Court asked to throw out resolution criticizing church adoption stand

SAN FRANCISCO – A San Francisco Board of Supervisors resolution harshly critical of official Catholic teaching on adoption by same-sex couples crosses the constitutional line between church and state and should be thrown out as unlawful, an attorney for the Catholic League for Religious and Civil Rights told a federal appeals court panel.

The resolution, adopted March 21, 2006, by an 11-0 vote of the city and county governing body, not only condemns Catholic beliefs but urges church subordinates to defy Vatican authority, attorney Robert Muise said during a July 16 hearing in San Francisco.

“It’s remarkable,” he said. “I’ve never seen anything like this.”

Mr. Muise, who works for the Thomas More Law Center of Ann Arbor, Mich., a public-interest law firm that defends Christian religious beliefs, said later that he expected a ruling within a year.

Letting the resolution stand “would establish a double standard that has no place in our history,” Mr. Muise told a three-judge panel of the 9th U.S. Circuit Court of Appeals that is weighing the Catholic league’s appeal of a lower court ruling upholding the resolution.

One of the judges, Marsha S. Berzon, posed questions similar to those raised by Mr. Muise during the hearing and in court papers.

“This is clearly calling Catholic teaching ignorant,” she said. “It seems gratuitous for one thing, and it seems to have no stopping point.”

Berzon called the resolution “quite extraordinary.”

“It has two features: One is a direct attack on the doctrine and another is a direct attack on the hierarchy of the church,” she said.

Deputy City Attorney Vince Chhabria defended the measure, saying the court should view it in a San Francisco context.

“The purpose is not to condemn the Catholic religion but to condemn the discrimination against gays and lesbians,” he said, adding that the tone of the resolution should not be an issue in deciding its constitutionality under the Establishment Clause of the U.S. Constitution.

The resolution was directed at U.S. Cardinal William J. Levada in his capacity as head of the Vatican’s Congregation for the Doctrine of the Faith. It demanded he “withdraw his discriminatory and defamatory directive that Catholic Charities of the Archdiocese of San Francisco stop placing children in need of adoption with homosexual households.”

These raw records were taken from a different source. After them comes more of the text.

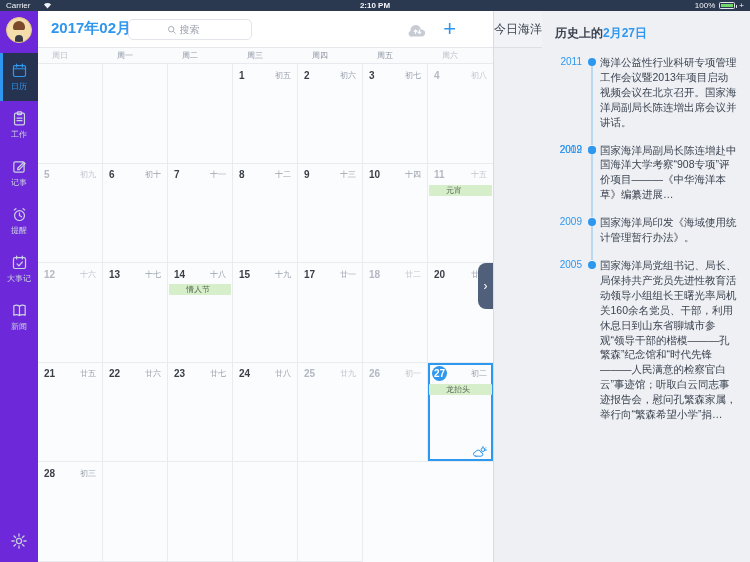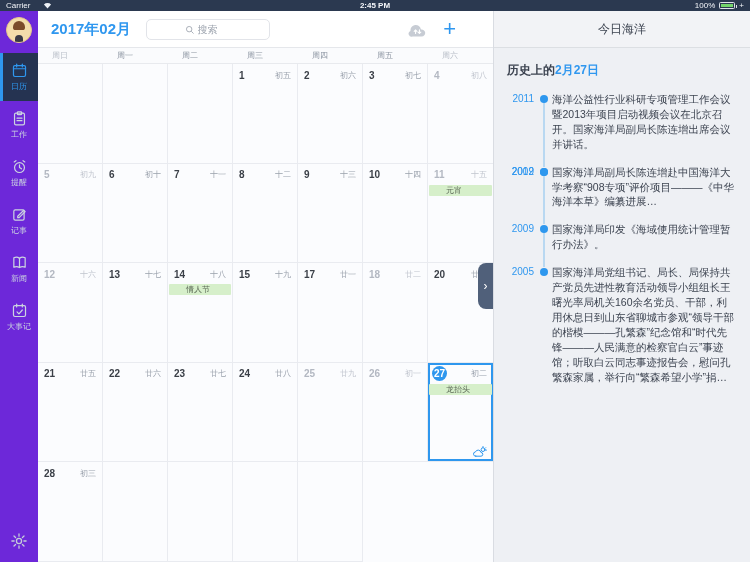--- a/index.html
+++ b/index.html
@@ -35,24 +35,24 @@
   .nav-icon { width:17px; height:17px; }
   .nav-icon svg, .gear-btn svg { width:100%; height:100%; fill:none; stroke:currentColor;
     stroke-width:1.7; stroke-linecap:round; stroke-linejoin:round; }
   .nav-label { font-size:8px; letter-spacing:0; }
   .sidebar-spacer { flex:1; }
   .gear-btn { width:18px; height:18px; margin:0 auto 12px; color:#c5cdd9; cursor:pointer; }
 
   
   .main { flex:1; display:flex; flex-direction:column; min-width:0; background:#fbfcfe; }
   .cal-header { height:37px; background:#fff; border-bottom:1px solid #e5e7eb; display:flex;
-    align-items:center; padding:0 13px; position:relative; flex:none; }
+    align-items:flex-start; padding:8px 13px; position:relative; flex:none; }
   .cal-title { color:#2f97ef; font-size:15px; font-weight:bold; }
   .search { position:absolute; left:90px; top:8px; width:124px; height:21px; border:1px solid #e2e4e9;
-    border-radius:5px; background:#fff; display:flex; align-items:center; justify-content:center; gap:3px;margin-left:18px; }
+    border-radius:5px; background:#fff; display:flex; align-items:center; justify-content:center; gap:3px; }
   .search svg { width:10px; height:10px; stroke:#9aa1ac; fill:none; stroke-width:2; }
   .search input { border:none; outline:none; width:34px; font-size:10px; color:#555;
     font-family:inherit; background:transparent; }
   .search input::placeholder { color:#9aa1ac; }
   .hdr-actions { margin-left:auto; display:flex; align-items:center; gap:15px; padding-right:24px; }
   .cloud-btn { width:21px; height:15px; cursor:pointer; }
   .plus-btn { color:#2f97ef; font-size:22px; font-weight:300; line-height:20px; cursor:pointer; }
 
   .weekday-row { height:16px; display:grid; grid-template-columns:repeat(7,1fr); align-items:center;
     background:#fafbfd; border-bottom:1px solid #e8eaee; flex:none; }
@@ -77,21 +77,21 @@
   .weather svg { width:100%; height:100%; fill:none; stroke:currentColor; stroke-width:1.6;
     stroke-linecap:round; stroke-linejoin:round; }
 
   
   .handle { position:absolute; left:478px; top:252px; width:15px; height:46px; background:#50607a;
     border-radius:8px 0 0 8px; color:#fff; display:flex; align-items:center; justify-content:center;
     font-size:12px; cursor:pointer; z-index:5; }
 
   
   .panel { width:257px; flex:none; background:#eef0f4; border-left:1px solid #d9dce2;
-    display:flex; flex-direction:column; }
+    display:flex; flex-direction:row; }
   .panel-header { height:37px; background:#f2f3f6; border-bottom:1px solid #dcdfe3; display:flex;
     align-items:center; justify-content:center; font-size:12px; color:#3c4350; flex:none; }
   .panel-body { padding:12px 13px; overflow:hidden; }
   .history-title { font-size:12px; color:#3c4350; font-weight:bold; margin:2px 0 13px; }
   .history-title .date { color:#2f97ef; }
   .timeline { position:relative; }
   .tl-item { position:relative; padding-left:45px; margin-bottom:13px; font-size:10.5px;
     color:#3c4350; line-height:1.42; }
   .tl-item::before { content:''; position:absolute; left:36px; top:9px; bottom:-15px; width:2px; background:#b9d8f1; }
   .tl-item:last-child::before { display:none; }
@@ -104,21 +104,21 @@
 
 <div class="screen">
 
   <div class="status-bar">
     <div class="sb-left">
       <span>Carrier</span>
       <svg class="wifi" viewBox="0 0 24 18">
           <path d="M12 17L2.5 6A14 14 0 0121.5 6z" fill="#eef1f6" stroke="none"></path>
         </svg>
     </div>
-    <div class="sb-time">2:45 PM</div>
+    <div class="sb-time">2:10 PM</div>
     <div class="sb-right">
       <span>100%</span>
       <span class="battery">
           <i></i>
         </span>
       <span>+</span>
     </div>
   </div>
 
   <div class="app">
@@ -139,48 +139,48 @@
     <span class="nav-icon"><svg viewBox="0 0 24 24">
                 <rect x="5" y="4.5" width="14" height="16.5" rx="2"></rect>
                 <rect x="9" y="2.5" width="6" height="4" rx="1"></rect>
                 <line x1="8.5" y1="11.5" x2="15.5" y2="11.5"></line>
                 <line x1="8.5" y1="15" x2="15.5" y2="15"></line>
               </svg></span>
     <span class="nav-label">工作</span>
   </div>
           <div class="nav-item">
     <span class="nav-icon"><svg viewBox="0 0 24 24">
+                <rect x="4" y="5.5" width="14.5" height="14.5" rx="2"></rect>
+                <path d="M9.5 14.5l8.5-8.5 2 2-8.5 8.5h-2z"></path>
+              </svg></span>
+    <span class="nav-label">记事</span>
+  </div>
+          <div class="nav-item">
+    <span class="nav-icon"><svg viewBox="0 0 24 24">
                 <circle cx="12" cy="13.5" r="7"></circle>
                 <path d="M12 9.8v3.7l2.8 1.8"></path>
                 <path d="M4.5 5.5L7 3.8M19.5 5.5L17 3.8"></path>
               </svg></span>
     <span class="nav-label">提醒</span>
-  </div>
-          <div class="nav-item">
-    <span class="nav-icon"><svg viewBox="0 0 24 24">
-                <rect x="4" y="5.5" width="14.5" height="14.5" rx="2"></rect>
-                <path d="M9.5 14.5l8.5-8.5 2 2-8.5 8.5h-2z"></path>
-              </svg></span>
-    <span class="nav-label">记事</span>
-  </div>
-          <div class="nav-item">
-    <span class="nav-icon"><svg viewBox="0 0 24 24">
-                <path d="M12 6c-2.5-1.8-5.5-1.8-8-.6v13.2c2.5-1.2 5.5-1.2 8 .6 2.5-1.8 5.5-1.8 8-.6V5.4c-2.5-1.2-5.5-1.2-8 .6z"></path>
-                <line x1="12" y1="6" x2="12" y2="19"></line>
-              </svg></span>
-    <span class="nav-label">新闻</span>
   </div>
           <div class="nav-item">
     <span class="nav-icon"><svg viewBox="0 0 24 24">
                 <rect x="3.5" y="5" width="17" height="15.5" rx="2"></rect>
                 <line x1="8" y1="3" x2="8" y2="7"></line>
                 <line x1="16" y1="3" x2="16" y2="7"></line>
                 <path d="M8.5 14l2.7 2.7 4.8-5.4"></path>
               </svg></span>
     <span class="nav-label">大事记</span>
+  </div>
+          <div class="nav-item">
+    <span class="nav-icon"><svg viewBox="0 0 24 24">
+                <path d="M12 6c-2.5-1.8-5.5-1.8-8-.6v13.2c2.5-1.2 5.5-1.2 8 .6 2.5-1.8 5.5-1.8 8-.6V5.4c-2.5-1.2-5.5-1.2-8 .6z"></path>
+                <line x1="12" y1="6" x2="12" y2="19"></line>
+              </svg></span>
+    <span class="nav-label">新闻</span>
   </div>
         </div>
       <div class="sidebar-spacer"></div>
       <div class="gear-btn" id="gear-slot"><svg viewBox="0 0 24 24">
             <circle cx="12" cy="12" r="3.4"></circle>
             <path d="M12 2.5v3M12 18.5v3M2.5 12h3M18.5 12h3M5.3 5.3l2.1 2.1M16.6 16.6l2.1 2.1M18.7 5.3l-2.1 2.1M7.4 16.6l-2.1 2.1"></path>
           </svg></div>
     </nav>
 
     <main class="main">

On March 9, 2006, then-Cardinal-designate Levada, former archbishop of San Francisco, affirmed a 2003 document from the doctrinal congregation that said it would be “gravely immoral” to let same-sex couples adopt children.

The resolution goes on to label the Vatican as a “foreign country” meddling in what it calls the city’s customs and traditions on same-sex couples’ right to adopt and care for children. It demanded that Archbishop George H. Niederauer of San Francisco and Catholic Charities of the archdiocese “defy all discriminatory directives of Cardinal Levada.”

It closes by stating that the doctrinal congregation was “formerly known as the Holy Office of the Inquisition.”

A second member of the three-judge panel also aimed questions at the resolution, noting that it appears to go beyond making a point about adoption by same-sex couples. The judge also said he was bothered by the closing reference to the Inquisition, calling it “quite prejudicial.”